§ **Data shown**:

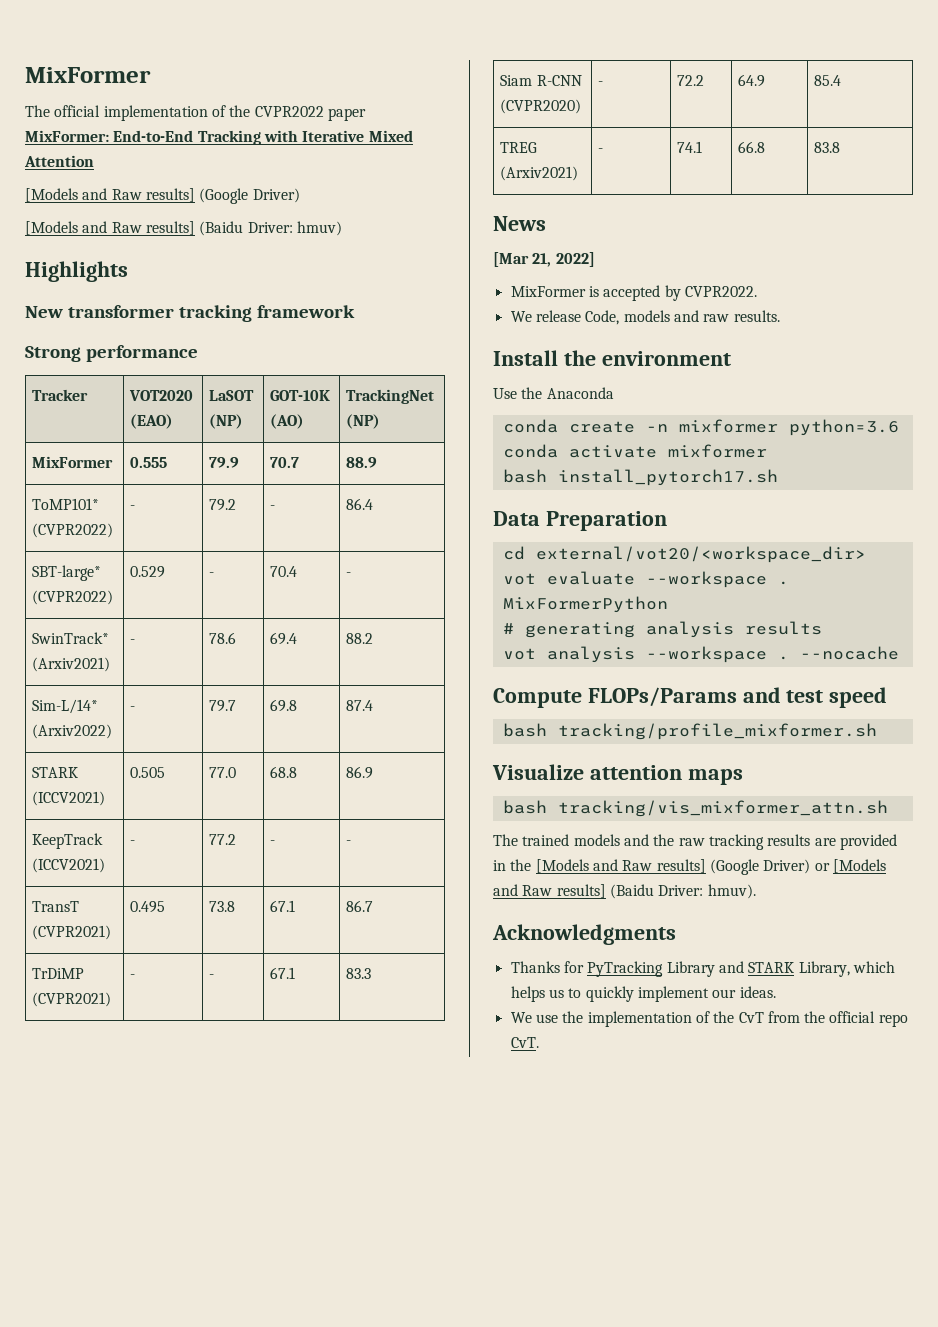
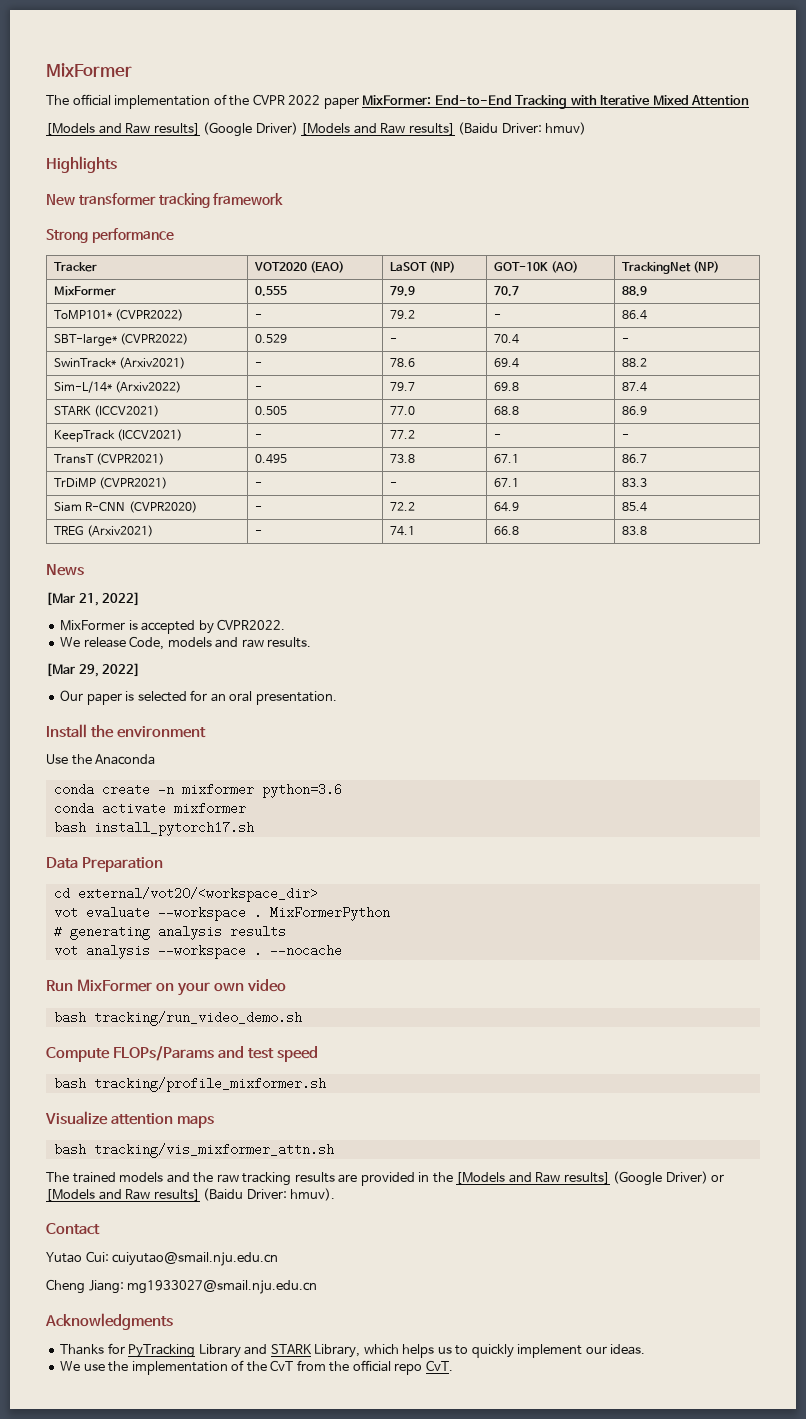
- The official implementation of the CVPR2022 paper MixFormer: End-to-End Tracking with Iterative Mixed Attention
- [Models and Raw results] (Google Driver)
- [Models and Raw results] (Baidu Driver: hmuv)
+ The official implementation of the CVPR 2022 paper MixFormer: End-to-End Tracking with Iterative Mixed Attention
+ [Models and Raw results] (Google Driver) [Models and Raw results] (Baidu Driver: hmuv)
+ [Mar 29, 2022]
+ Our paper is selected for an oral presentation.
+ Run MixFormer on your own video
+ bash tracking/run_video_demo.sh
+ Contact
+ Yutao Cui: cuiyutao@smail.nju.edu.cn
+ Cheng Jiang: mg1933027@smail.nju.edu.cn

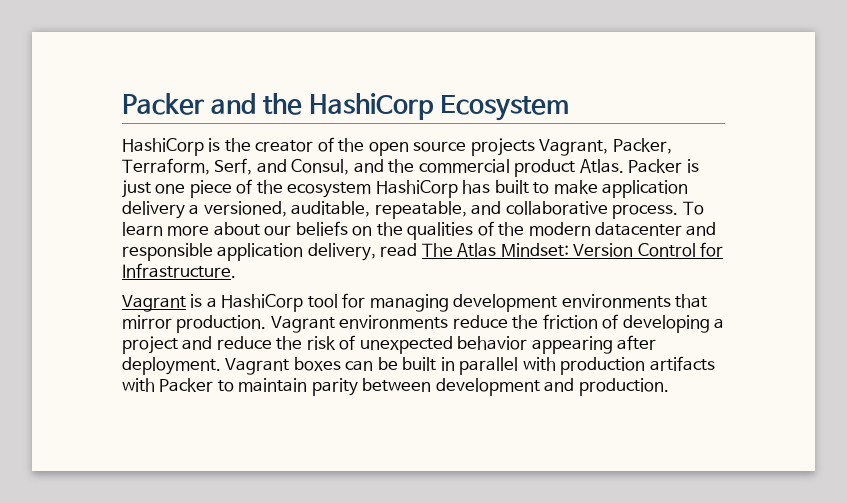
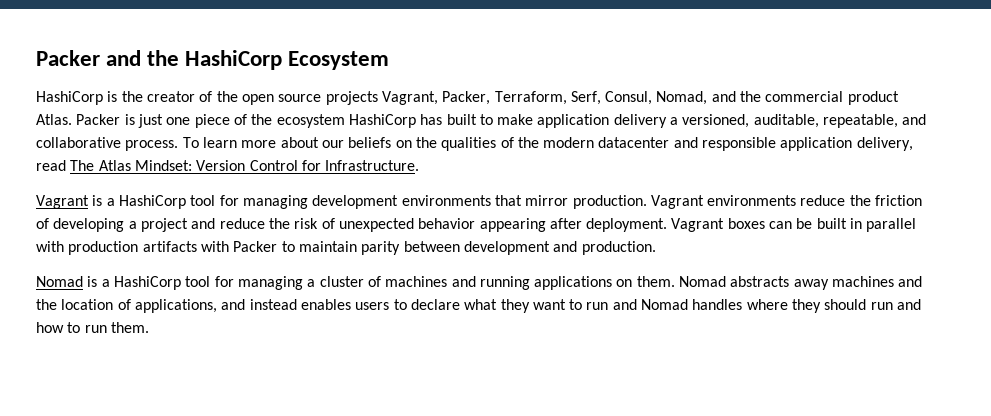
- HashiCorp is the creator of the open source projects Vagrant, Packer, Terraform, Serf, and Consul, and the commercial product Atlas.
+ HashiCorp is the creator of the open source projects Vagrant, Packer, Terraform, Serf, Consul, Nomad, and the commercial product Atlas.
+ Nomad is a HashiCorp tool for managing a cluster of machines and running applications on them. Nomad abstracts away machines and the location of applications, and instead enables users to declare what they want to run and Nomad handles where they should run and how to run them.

==

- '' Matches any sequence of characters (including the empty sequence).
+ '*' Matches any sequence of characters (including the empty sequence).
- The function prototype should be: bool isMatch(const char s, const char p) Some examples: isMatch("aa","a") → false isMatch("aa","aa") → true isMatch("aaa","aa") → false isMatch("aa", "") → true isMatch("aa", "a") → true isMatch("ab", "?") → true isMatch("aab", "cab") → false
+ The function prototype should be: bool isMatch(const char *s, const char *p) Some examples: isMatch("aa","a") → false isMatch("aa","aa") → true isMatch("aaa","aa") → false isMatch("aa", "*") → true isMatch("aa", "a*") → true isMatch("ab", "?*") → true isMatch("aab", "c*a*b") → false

§ **Instructions to follow**: From the listing above, repeat only the lines between the line containing "Driver) [Models and Raw results] (Baidu Driver: hmuv)" and the line containing "to run them.", those two included. Pictures are not part of the copy.

§ **Answer section**:
+ [Models and Raw results] (Google Driver) [Models and Raw results] (Baidu Driver: hmuv)
+ [Mar 29, 2022]
+ Our paper is selected for an oral presentation.
+ Run MixFormer on your own video
+ bash tracking/run_video_demo.sh
+ Contact
+ Yutao Cui: cuiyutao@smail.nju.edu.cn
+ Cheng Jiang: mg1933027@smail.nju.edu.cn

- HashiCorp is the creator of the open source projects Vagrant, Packer, Terraform, Serf, and Consul, and the commercial product Atlas.
+ HashiCorp is the creator of the open source projects Vagrant, Packer, Terraform, Serf, Consul, Nomad, and the commercial product Atlas.
+ Nomad is a HashiCorp tool for managing a cluster of machines and running applications on them. Nomad abstracts away machines and the location of applications, and instead enables users to declare what they want to run and Nomad handles where they should run and how to run them.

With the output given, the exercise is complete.